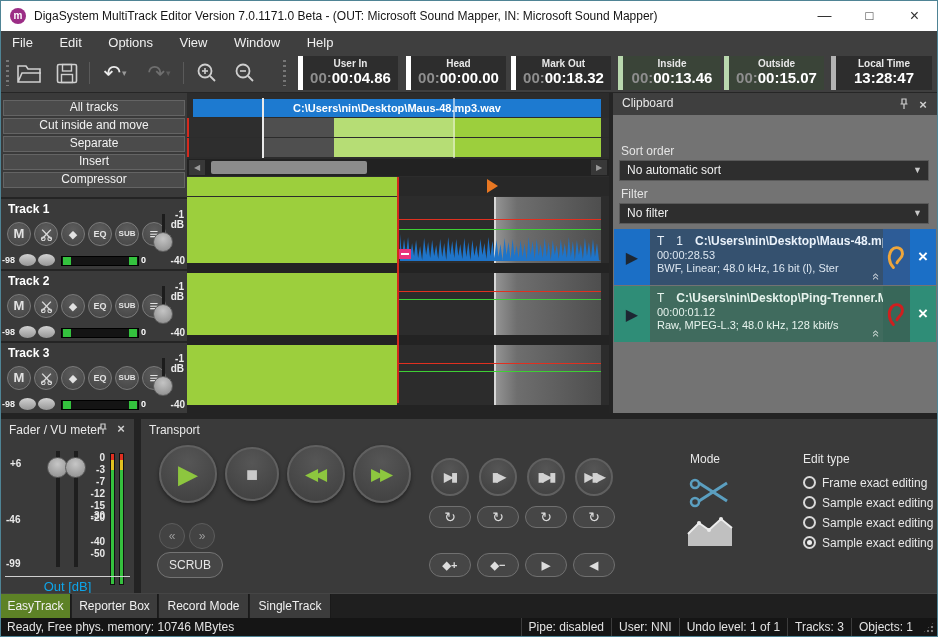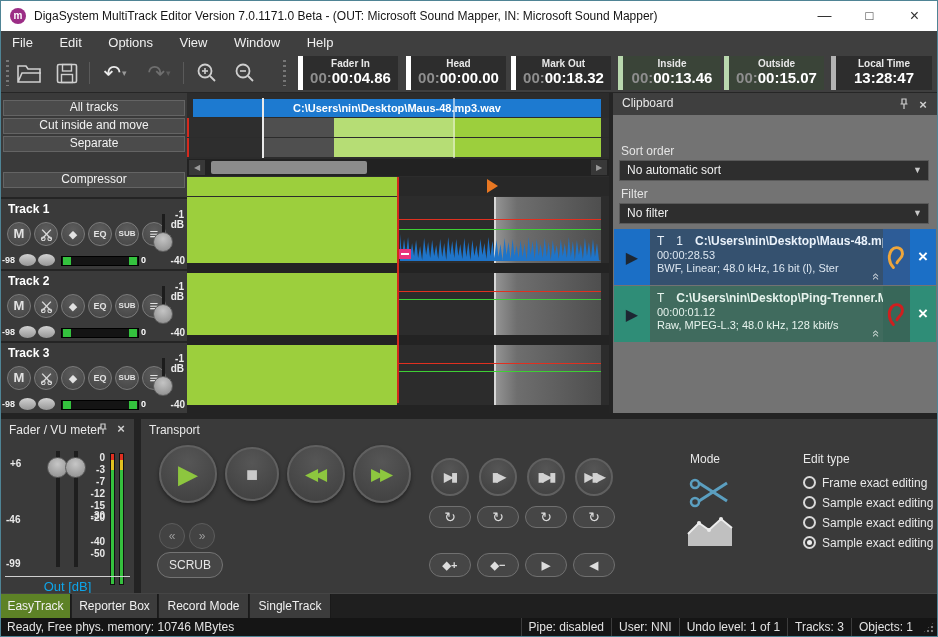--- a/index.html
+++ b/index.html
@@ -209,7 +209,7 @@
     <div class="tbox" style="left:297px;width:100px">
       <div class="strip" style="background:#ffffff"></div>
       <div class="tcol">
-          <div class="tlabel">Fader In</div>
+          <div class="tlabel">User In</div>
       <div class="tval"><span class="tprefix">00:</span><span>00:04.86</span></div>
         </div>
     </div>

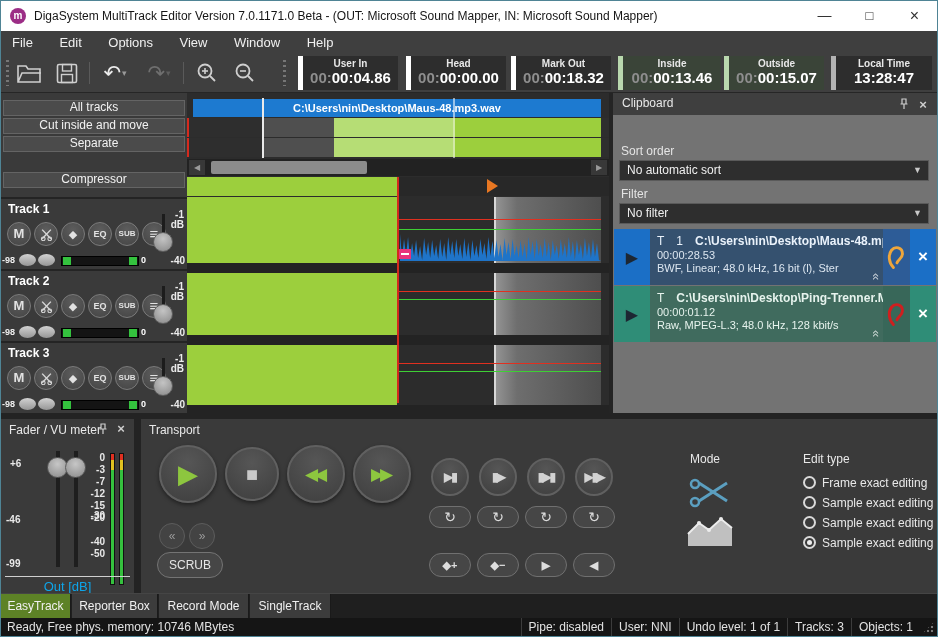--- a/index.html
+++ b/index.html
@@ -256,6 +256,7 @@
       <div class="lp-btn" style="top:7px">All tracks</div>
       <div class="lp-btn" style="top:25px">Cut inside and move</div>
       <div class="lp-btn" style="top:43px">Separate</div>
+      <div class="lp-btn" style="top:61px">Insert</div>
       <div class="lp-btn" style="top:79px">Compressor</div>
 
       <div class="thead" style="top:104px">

=-=-=-=-=

Wherever a line of the records above contains the string "style", copy that line out.

> _Answer to this problem_
     <div class="tbox" style="left:297px;width:100px">
       <div class="strip" style="background:#ffffff"></div>
       <div class="lp-btn" style="top:7px">All tracks</div>
       <div class="lp-btn" style="top:25px">Cut inside and move</div>
       <div class="lp-btn" style="top:43px">Separate</div>
+      <div class="lp-btn" style="top:61px">Insert</div>
       <div class="lp-btn" style="top:79px">Compressor</div>
       <div class="thead" style="top:104px">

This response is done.